Material provided START

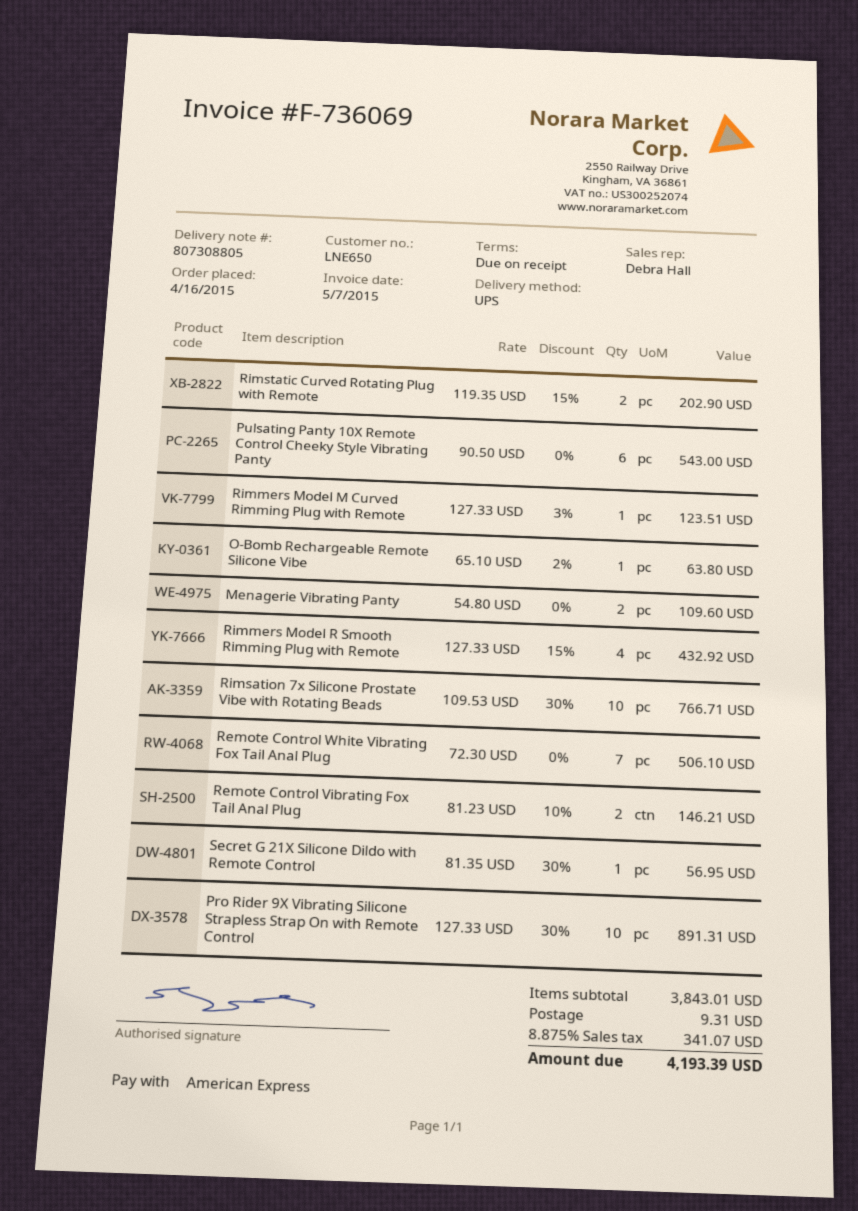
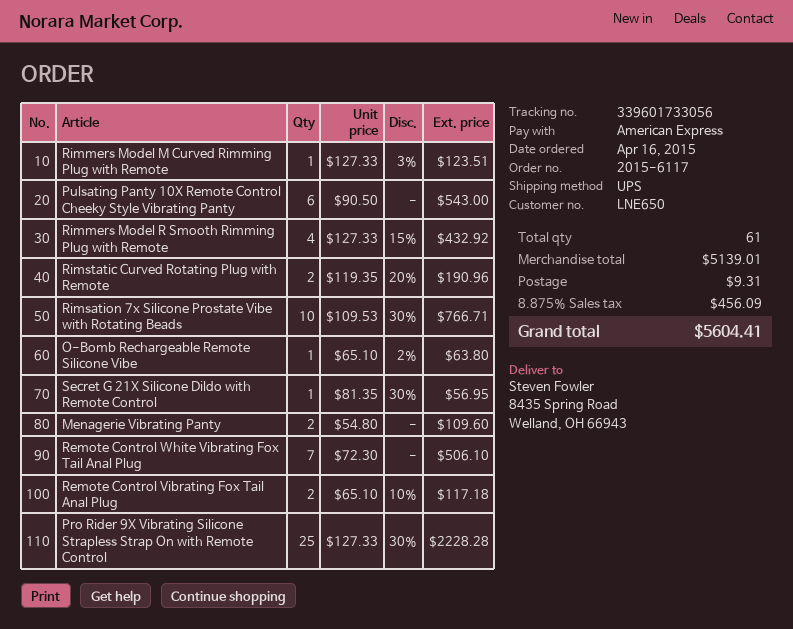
Rimstatic Curved Rotating Plug with Remote: 2 x 119.35 - 15% = 202.90 -> 2 x 119.35 - 20% = 190.96
Remote Control Vibrating Fox Tail Anal Plug: 2 x 81.23 - 10% = 146.21 -> 2 x 65.10 - 10% = 117.18
Pro Rider 9X Vibrating Silicone Strapless Strap On with Remote Control: 10 x 127.33 - 30% = 891.31 -> 25 x 127.33 - 30% = 2228.28
subtotal: 3843.01 -> 5139.01
tax: 8.875% = 341.07 -> 8.875% = 456.09
total: 4193.39 -> 5604.41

Material provided END

Since the pictures don't belong in the copy, copy only the rest of the entries above exactly.

Rimstatic Curved Rotating Plug with Remote: 2 x 119.35 - 15% = 202.90 -> 2 x 119.35 - 20% = 190.96
Remote Control Vibrating Fox Tail Anal Plug: 2 x 81.23 - 10% = 146.21 -> 2 x 65.10 - 10% = 117.18
Pro Rider 9X Vibrating Silicone Strapless Strap On with Remote Control: 10 x 127.33 - 30% = 891.31 -> 25 x 127.33 - 30% = 2228.28
subtotal: 3843.01 -> 5139.01
tax: 8.875% = 341.07 -> 8.875% = 456.09
total: 4193.39 -> 5604.41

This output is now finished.